» **Instructions to follow**
Beneath this line are the data; copy exactly the part of them that opens with the line containing "-88,22 +88,23 @@" and closes with the line containing "برقـم محمد حسـين زايد</span>", and only that part.

------------------------------

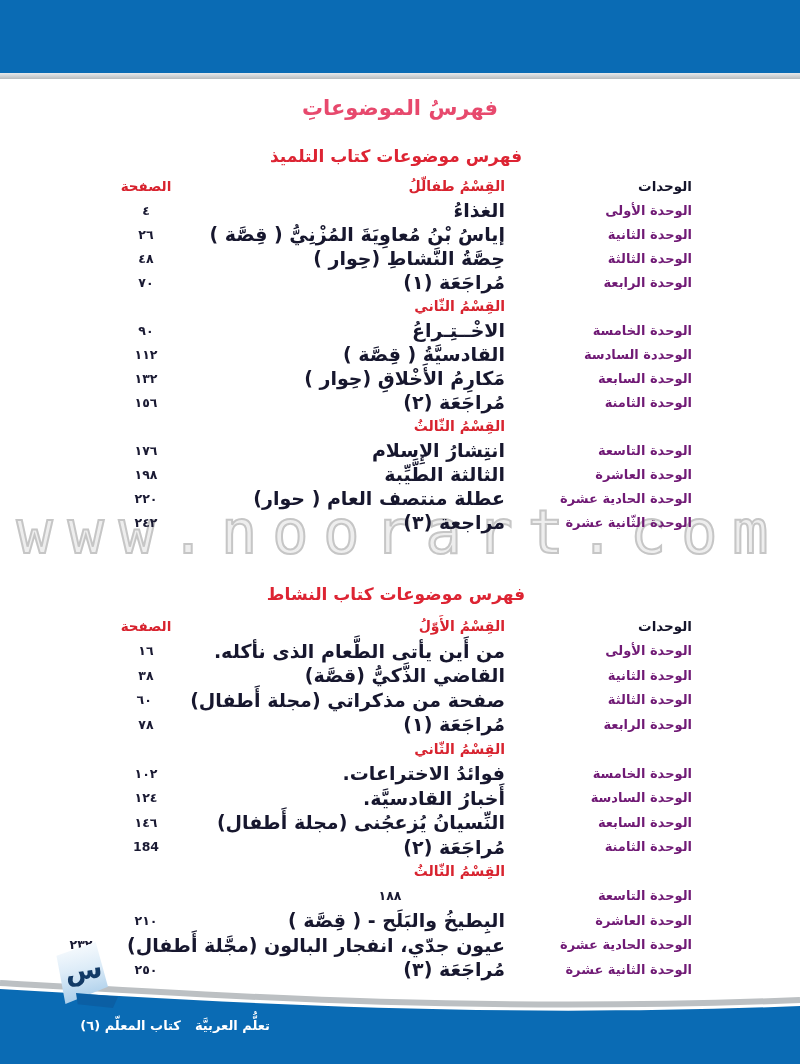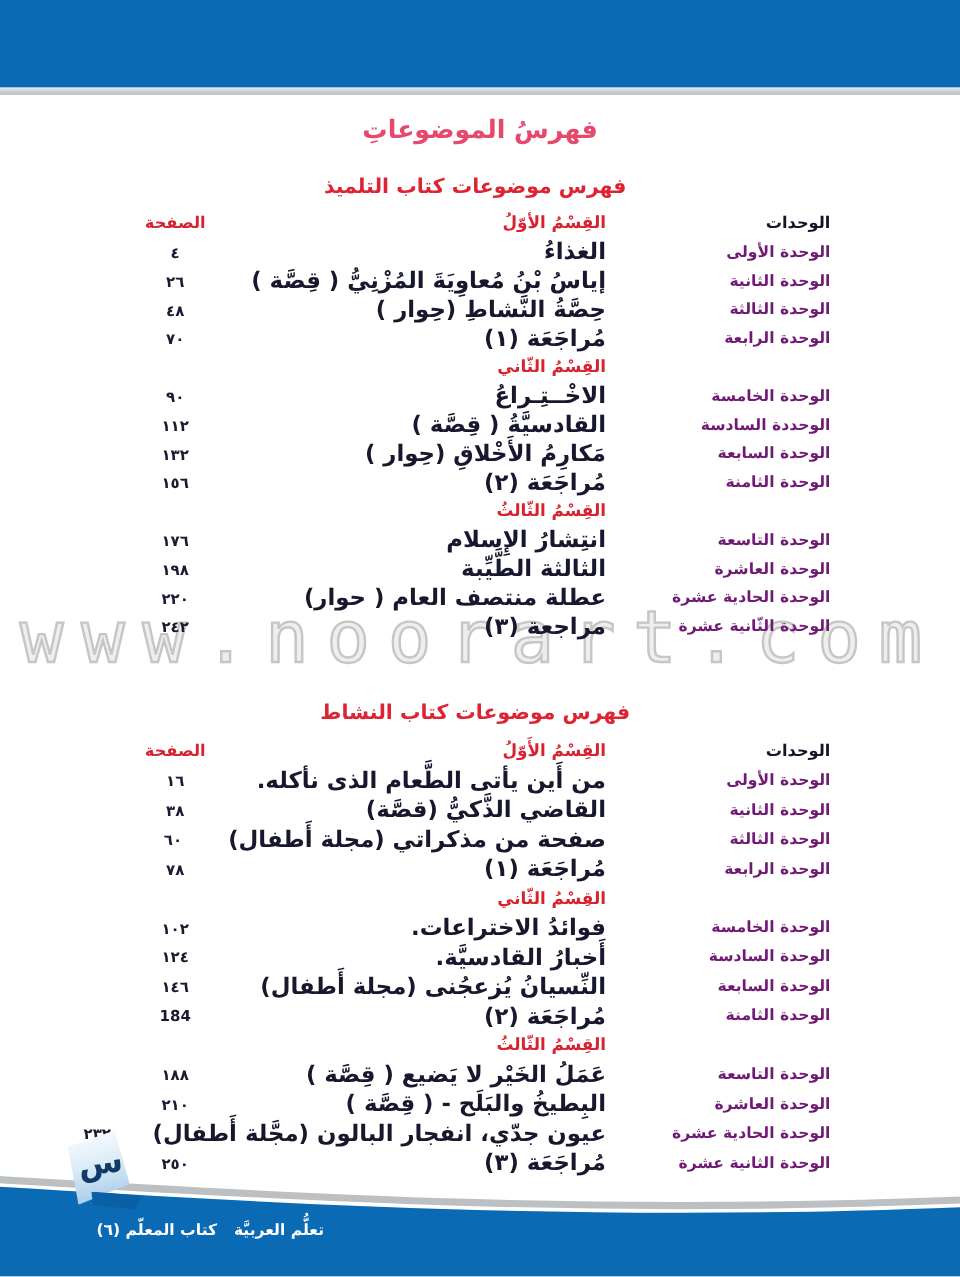--- a/index.html
+++ b/index.html
@@ -60,21 +60,21 @@
   <div class="topbar-strip"></div>
 
   <div class="watermark">www.noorart.com</div>
 
   <div class="main-title">فهرسُ الموضوعاتِ</div>
 
   <div class="index-title t1">فهرس موضوعات كتاب التلميذ</div>
   <div class="toc toc1">
       <div class="toc-row">
         <span class="unit col-header-dark">الوحدات</span>
-        <span class="topic section-heading">القِسْمُ الأوّلُ</span>
+        <span class="topic section-heading">القِسْمُ طفالّلُ</span>
         <span class="pagenum col-header-red">الصفحة</span>
       </div>
       <div class="toc-row">
         <span class="unit">الوحدة الأولى</span>
         <span class="topic">الغذاءُ</span>
         <span class="pagenum">٤</span>
       </div>
       <div class="toc-row">
         <span class="unit">الوحدة الثانية</span>
         <span class="topic">إياسُ بْنُ مُعاوِيَةَ المُزْنِيُّ ( قِصَّة )</span>
@@ -194,21 +194,20 @@
         <span class="topic">مُراجَعَة (٢)</span>
         <span class="pagenum">184</span>
       </div>
       <div class="toc-row">
         <span class="unit"></span>
         <span class="topic section-heading">القِسْمُ الثّالثُ</span>
         <span class="pagenum"></span>
       </div>
       <div class="toc-row">
         <span class="unit">الوحدة التاسعة</span>
-        <span class="topic">عَمَلُ الخَيْر لا يَضيع ( قِصَّة )</span>
         <span class="pagenum">١٨٨</span>
       </div>
       <div class="toc-row">
         <span class="unit">الوحدة العاشرة</span>
         <span class="topic">البِطيخُ والبَلَح - ( قِصَّة )</span>
         <span class="pagenum">٢١٠</span>
       </div>
       <div class="toc-row">
         <span class="unit">الوحدة الحادية عشرة</span>
         <span class="topic">عيون جدّي، انفجار البالون (مجَّلة أَطفال)</span>

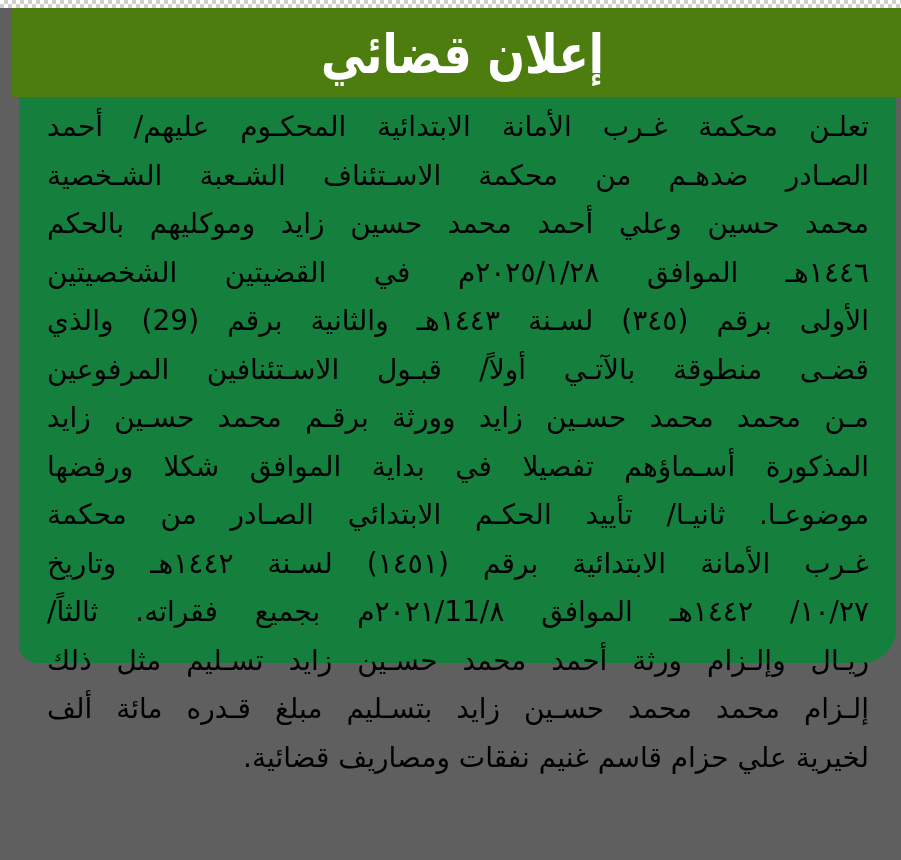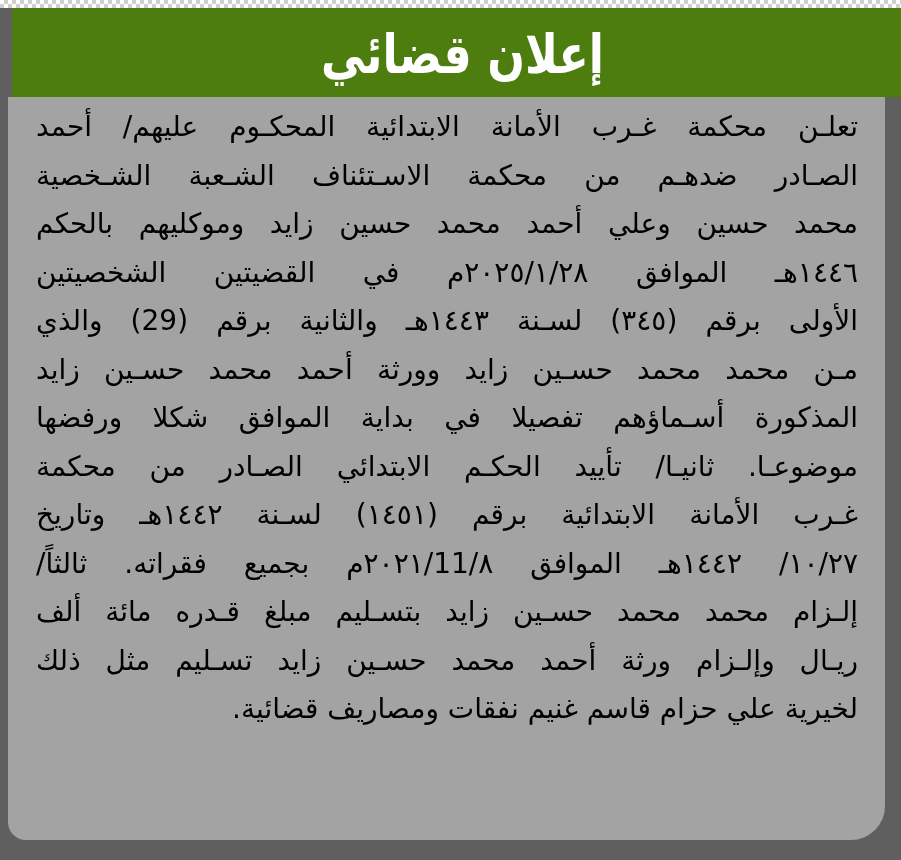--- a/index.html
+++ b/index.html
@@ -41,23 +41,23 @@
     font-weight: bold;
     font-size: 54px;
     line-height: 1;
     direction: rtl;
     letter-spacing: -1px;
     transform: scaleX(0.82);
     margin-top: 4px;
   }
   .panel {
     position: absolute;
-    left: 8px; top: 97px;
-    width: 877px; height: 743px;
-    background: #a3a3a3;
+    left: 19px; top: 97px;
+    width: 877px; height: 566px;
+    background: #15803d;
     border-bottom-left-radius: 18px;
     border-bottom-right-radius: 34px;
   }
   .body-text {
     position: absolute;
     left: 28px;
     top: 6px;
     width: 822px;
     direction: rtl;
     text-align: justify;
@@ -88,22 +88,23 @@
   <div class="title">إعلان قضائي</div>
 </div>
 
 <div class="panel">
   <div class="body-text">
     <span class="line">تعلـن محكمة غـرب الأمانة الابتدائية المحكـوم عليهم/ أحمد</span>
     <span class="line">الصـادر ضدهـم من محكمة الاسـتئناف الشـعبة الشـخصية</span>
     <span class="line">محمد حسين وعلي أحمد محمد حسين زايد وموكليهم بالحكم</span>
     <span class="line">١٤٤٦هـ الموافق ٢٠٢٥/١/٢٨م في القضيتين الشخصيتين</span>
     <span class="line">الأولى برقم (٣٤٥) لسـنة ١٤٤٣هـ والثانية برقم (29) والذي</span>
-    <span class="line">مـن محمد محمد حسـين زايد وورثة أحمد محمد حسـين زايد</span>
+    <span class="line">قضـى منطوقة بالآتـي أولاً/ قبـول الاسـتئنافين المرفوعين</span>
+    <span class="line">مـن محمد محمد حسـين زايد وورثة برقـم محمد حسـين زايد</span>
     <span class="line">المذكورة أسـماؤهم تفصيلا في بداية الموافق شكلا ورفضها</span>
     <span class="line">موضوعـا. ثانيـا/ تأييد الحكـم الابتدائي الصـادر من محكمة</span>
     <span class="line">غـرب الأمانة الابتدائية برقم (١٤٥١) لسـنة ١٤٤٢هـ وتاريخ</span>
     <span class="line">١٠/٢٧/ ١٤٤٢هـ الموافق ٢٠٢١/11/٨م بجميع فقراته. ثالثاً/</span>
+    <span class="line">ريـال وإلـزام ورثة أحمد محمد حسـين زايد تسـليم مثل ذلك</span>
     <span class="line">إلـزام محمد محمد حسـين زايد بتسـليم مبلغ قـدره مائة ألف</span>
-    <span class="line">ريـال وإلـزام ورثة أحمد محمد حسـين زايد تسـليم مثل ذلك</span>
     <span class="line last">لخيرية علي حزام قاسم غنيم نفقات ومصاريف قضائية.</span>
   </div>
 </div>
 
 </body></html>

------------------------------

» **Response**
@@ -88,22 +88,23 @@
   <div class="title">إعلان قضائي</div>
 </div>
 
 <div class="panel">
   <div class="body-text">
     <span class="line">تعلـن محكمة غـرب الأمانة الابتدائية المحكـوم عليهم/ أحمد</span>
     <span class="line">الصـادر ضدهـم من محكمة الاسـتئناف الشـعبة الشـخصية</span>
     <span class="line">محمد حسين وعلي أحمد محمد حسين زايد وموكليهم بالحكم</span>
     <span class="line">١٤٤٦هـ الموافق ٢٠٢٥/١/٢٨م في القضيتين الشخصيتين</span>
     <span class="line">الأولى برقم (٣٤٥) لسـنة ١٤٤٣هـ والثانية برقم (29) والذي</span>
-    <span class="line">مـن محمد محمد حسـين زايد وورثة أحمد محمد حسـين زايد</span>
+    <span class="line">قضـى منطوقة بالآتـي أولاً/ قبـول الاسـتئنافين المرفوعين</span>
+    <span class="line">مـن محمد محمد حسـين زايد وورثة برقـم محمد حسـين زايد</span>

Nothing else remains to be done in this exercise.